Daniel:    It's very very difficult to predict because China right now is in is in a very tough position. Because on the one hand Russia is a key partner of China and numerous economies and in general perception about the strategy and their view of global politics. And on the other hand, China needs to continue to export massively to the rest of the world in order to at least try to offset the brutal impact on the economy of the burst of the real estate bubble. And having such an enormous real estate bubble as China has, which is directly and indirectly weighs about 25% of the GDP of their country. Its position in terms of where they stand relative to Russia and Ukraine leaves them in a very weak position as well in terms of their export capacity and their attraction of investment.

So for China, the first thing that I would say is that it's very difficult for an economy to grow at the pace that the Communist Party has laid out when one, they have such a massive real estate bubble that is bursting in front of our eyes. Second, at the same time, they're trying to impose massive restrictions and corporate governance intervention on key sectors that would in some capacity be the drivers of future growth. So what that tells us is that the Chinese economy is closing, not opening. And at the same time, it's becoming more risky for foreign investors to put money in China, in the real economy because of intervention in different sectors according to the political view of the moment.

The position with Russia is very difficult as well, because China is very exposed both to Russia and to Ukraine. This is the biggest foreign investor in Ukraine and also the biggest foreign investor in Russia. So the impact on its financial sector of the sanctions imposed on Russia are relevant. Difficult to assess right now because obviously, China has capital controls. And at the same time, it has less than transparent way of dealing with non performing loans, etc, compared to let's say Europe or the US. So my concern in China is that the situation is very delicate and very delicate in a moment in which internal demand is not the driver of GDP growth. I think, obviously, the Chinese economy is phenomenal. And it's a very, very strong economy but it has a significant weakness, which is its dependence on the US dollar. It has a currency, the Yuan that is used and less than 3% of global transactions, whilst the US dollar is used at 41%. And that Yuan on top of it has capital controls and a fixed rate that obviously, many participants might prefer to believe that is realistic or not. But we don't know, because it's not free floating.
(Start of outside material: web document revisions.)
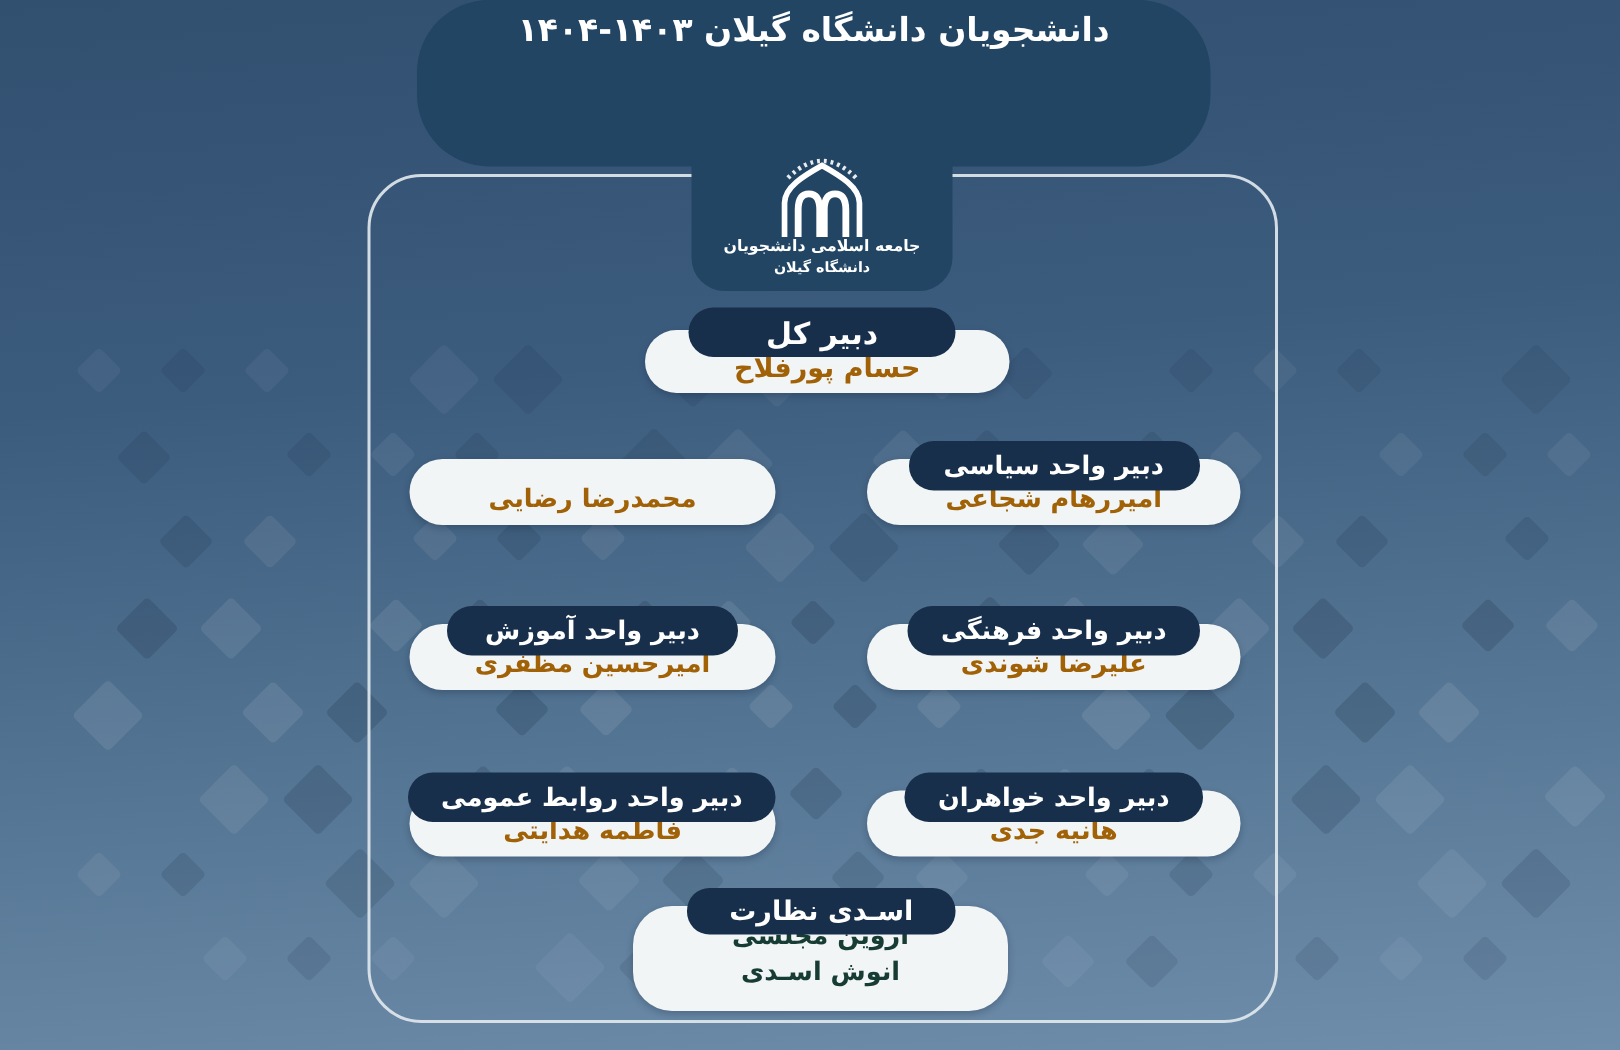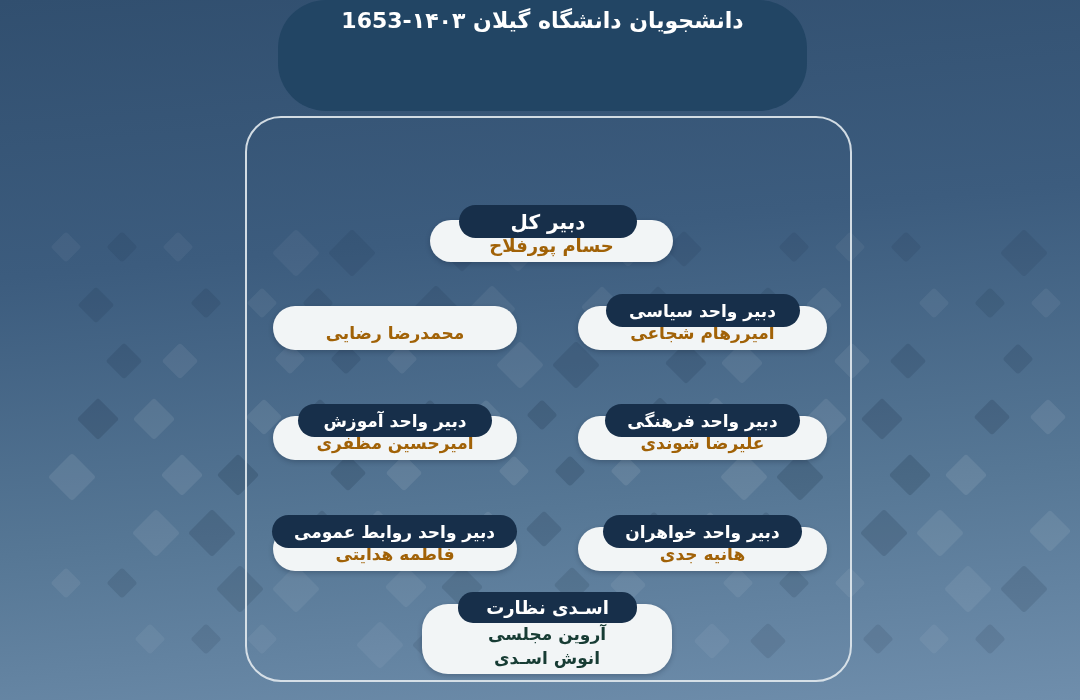"دانشجویان دانشگاه گیلان ۱۴۰۳-1653" div.l2 { text: ۱۴۰۳-1653 -> ۱۴۰۳-۱۴۰۴ }
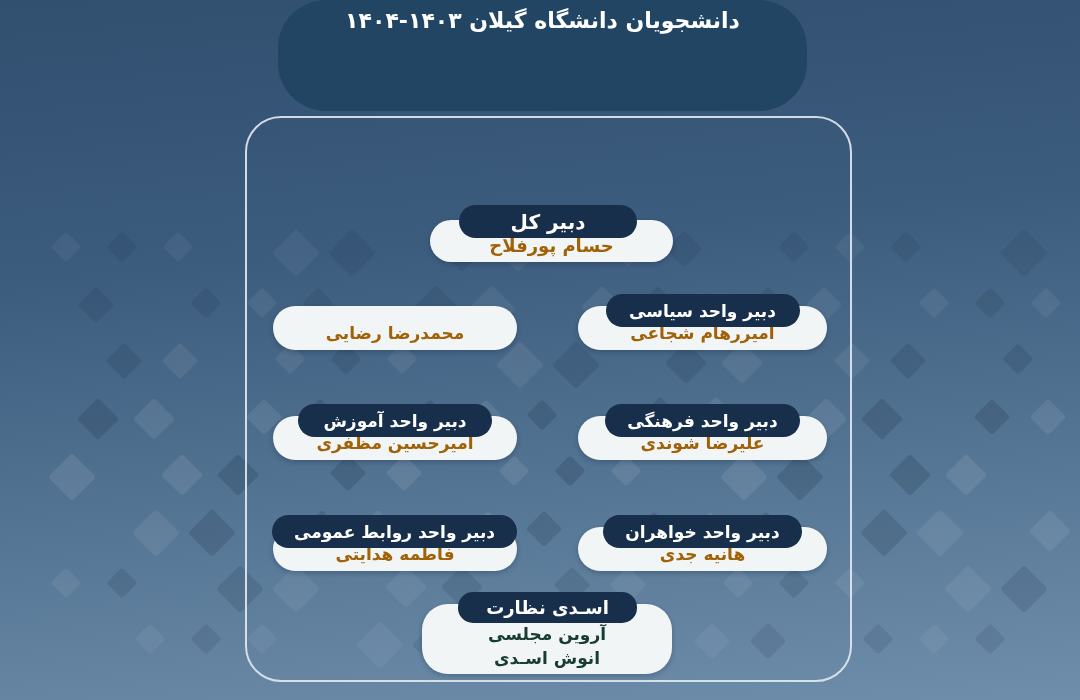"جامعه اسلامی دانشجویان" div.logo-badge { html: none -> <div> <svg> <path></path> <path></path> <path></path> <path></path> </svg> <div>جامعه اسلامی دانشجویان</div> <div>دانشگاه گیلان</div> </div> }
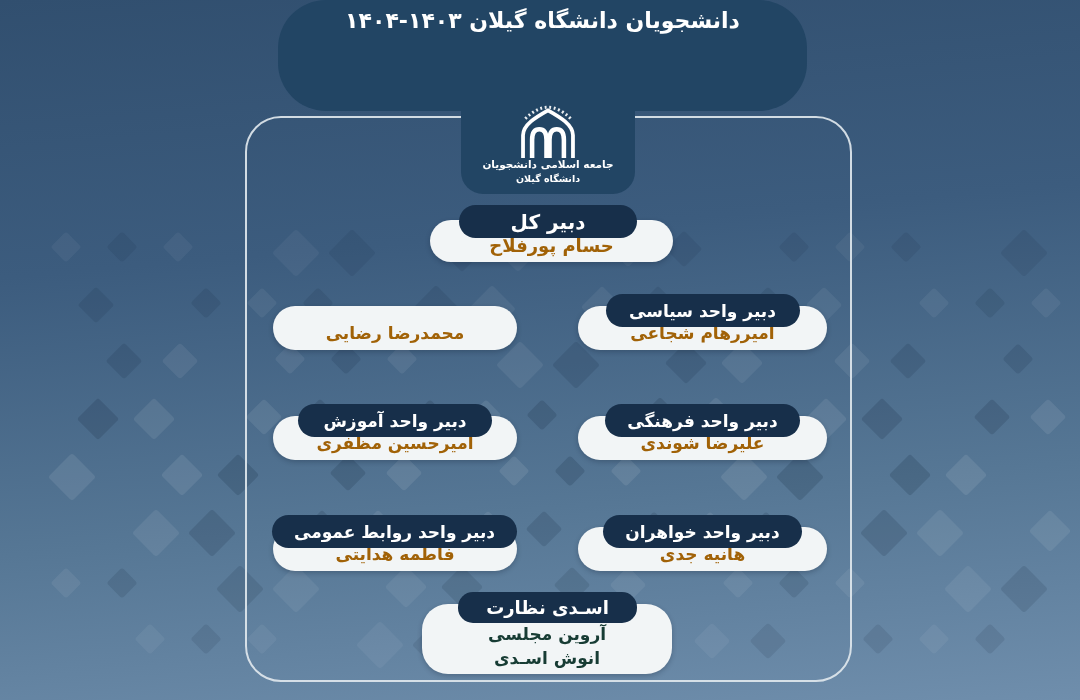"آروین مجلسی" .sup-box { padding-bottom: 4px -> 14px }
So, China needs to continue to export massively. The exports to the Eurozone are coming down very very rapidly because of the weakness of the eurozone and the second derivative impact of the Ukraine war on the Eurozone. We saw for example recently the data of trade surplus in the Eurozone which has been a major driver of its growth, and it's gone from trade surplus to a trade deficit. This is negative for the euro, it is negative for these economies that need the external market to grow because obviously, either demographically, or because of other factors, Eurozone countries are not high growth economies. And China is is there sort of in the middle between a Russia that is likely to lose between 11 to 15% of its GDP in 2022 with massive inflation. Inflation estimates for Russia move around 20-25%. And obviously, a market that was absolutely critical for China, Russia, Ukraine, Europe in order to reach its 5.5-6% level of GDP growth has been reduced dramatically. It's been cut massively because those levels of consumption that were expected to happen in 2022 are not going to happen.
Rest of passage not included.